2025-11-24T17:34:17.619375

Same model, better performance: the impact of shuffling on DNA Language Models benchmarking

Greco, Rawlik

Large Language Models are increasingly popular in genomics due to their potential to decode complex biological sequences. Hence, researchers require a standardized benchmark to evaluate DNA Language Models (DNA LMs) capabilities. However, evaluating DNA LMs is a complex task that intersects genomic's domain-specific challenges and machine learning methodologies, where seemingly minor implementation details can significantly compromise benchmark validity. We demonstrate this through BEND (Benchmarking DNA Language Models), where hardware-dependent hyperparameters -- number of data loading workers and buffer sizes -- create spurious performance variations of up to 4% for identical models. The problem stems from inadequate data shuffling interacting with domain specific data characteristics. Experiments with three DNA language models (HyenaDNA, DNABERT-2, ResNet-LM) show these artifacts affect both absolute performance and relative model rankings. We propose a simple solution: pre-shuffling data before storage eliminates hardware dependencies while maintaining efficiency. This work highlights how standard ML practices can interact unexpectedly with domain-specific data characteristics, with broader implications for benchmark design in specialized domains.

academic

Same model, better performance: the impact of shuffling on DNA Language Models benchmarking

Basic Information

Paper ID: 2510.12617
Title: Same model, better performance: the impact of shuffling on DNA Language Models benchmarking
Authors: Davide Greco, Konrad Rawlik (University of Edinburgh, Baillie Gifford Pandemic Science Hub)
Classification: q-bio.GN cs.LG
Publication Date: October 15, 2025 (arXiv preprint)
Paper Link: https://arxiv.org/abs/2510.12617

Abstract

Large language models are increasingly popular in genomics due to their potential for decoding complex biological sequences. Consequently, researchers require standardized benchmarks to evaluate the capabilities of DNA language models (DNA LMs).
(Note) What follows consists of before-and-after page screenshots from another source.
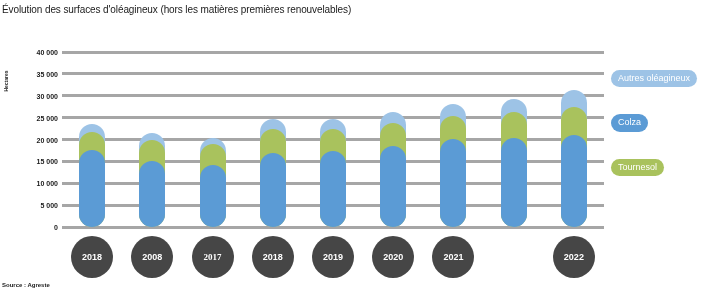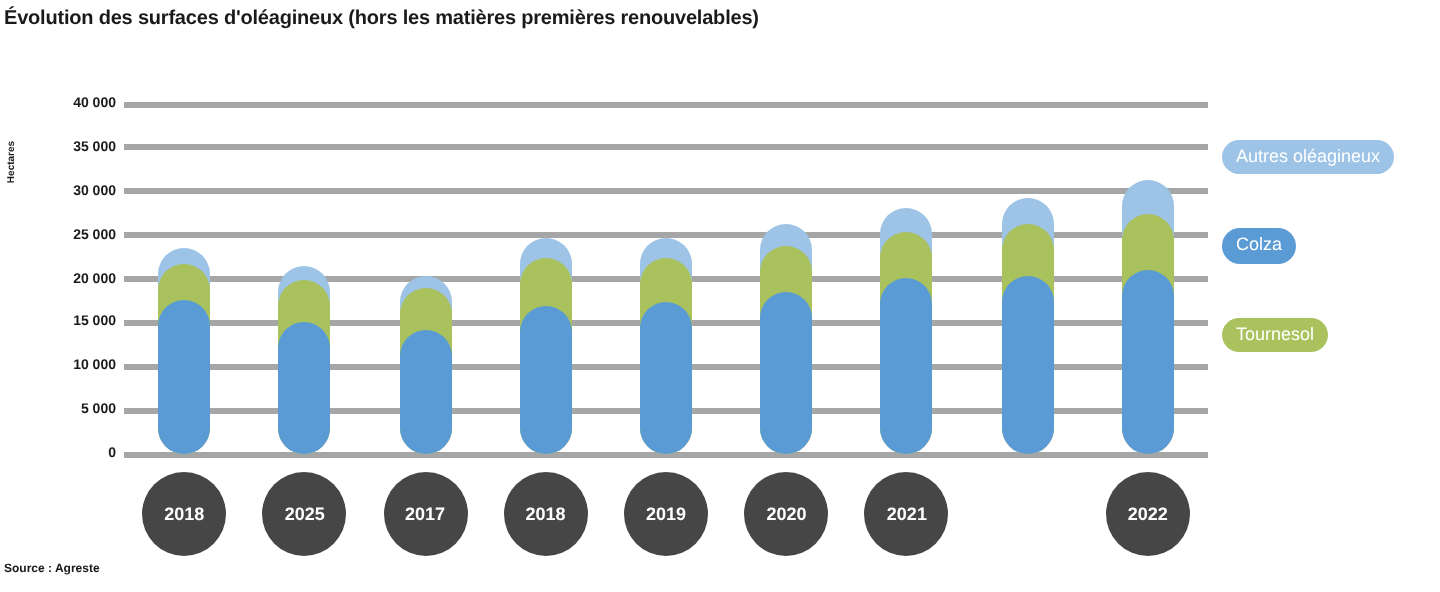--- a/index.html
+++ b/index.html
@@ -6,21 +6,21 @@
   body{
     width:720px;height:296px;background:#ffffff;
     font-family:"Liberation Sans", sans-serif;
     overflow:hidden;position:relative;
   }
   #chart-root{position:absolute;inset:0;}
 
   
   .chart-title{
     position:absolute;left:2px;top:4px;
-    font-size:10px;font-weight:bold;color:#1a1a1a;
+    font-size:10px;font-weight:normal;color:#1a1a1a;
     letter-spacing:-.1px;white-space:nowrap;
   }
 
   
   .plot{
     position:absolute;left:62px;top:52px;
     width:542px;height:175px;
   }
   .gridlines{position:absolute;inset:0;}
   .gridline{
@@ -188,22 +188,22 @@
           <div class="bar seg-autres" style="height: 136.938px; bottom: 0px; background: rgb(157, 195, 230);"></div>
           <div class="bar seg-tournesol" style="height: 120.312px; bottom: 0px; background: rgb(169, 194, 93);"></div>
           <div class="bar seg-colza" style="height: 91.875px; bottom: 0px; background: rgb(91, 155, 213);"></div>
           <div class="bar-value">31 300</div>
         </div>
       </div>
   </div>
 
   <div class="x-axis" id="x-axis">
       <div class="year-bubble" style="left: 17.1111px;">2018</div>
-      <div class="year-bubble" style="left: 77.3333px;">2025</div>
-      <div class="year-bubble" style="left: 137.556px;">2017</div>
+      <div class="year-bubble" style="left: 77.3333px;">2008</div>
+      <div class="year-bubble" style="left: 137.556px; font-family: Liberation Serif, serif;">2017</div>
       <div class="year-bubble" style="left: 197.778px;">2018</div>
       <div class="year-bubble" style="left: 258px;">2019</div>
       <div class="year-bubble" style="left: 318.222px;">2020</div>
       <div class="year-bubble" style="left: 378.444px;">2021</div>
       <div class="year-bubble" style="left: 498.889px;">2022</div>
     </div>
 
   <div class="legend" id="legend">
       <div class="legend-row"><span class="legend-item" style="background: rgb(157, 195, 230);">Autres oléagineux</span></div>
       <div class="legend-row"><span class="legend-item" style="background: rgb(91, 155, 213);">Colza</span></div>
However, evaluating DNA LMs is a complex task involving the intersection of domain-specific challenges in genomics and machine learning methodology, where seemingly minor implementation details can significantly compromise benchmark validity. The authors demonstrate this through BEND (Benchmarking DNA Language Models), where hardware-related hyperparameters—number of data loading workers and buffer size—create spurious performance variations of up to 4% for identical models. The issue stems from the interaction between insufficient data shuffling and domain-specific data characteristics. Experiments using three DNA language models (HyenaDNA, DNABERT-2, ResNet-LM) show that these artifacts affect both absolute performance and relative model rankings. The authors propose a simple solution: pre-shuffling data before storage eliminates hardware dependency while maintaining efficiency.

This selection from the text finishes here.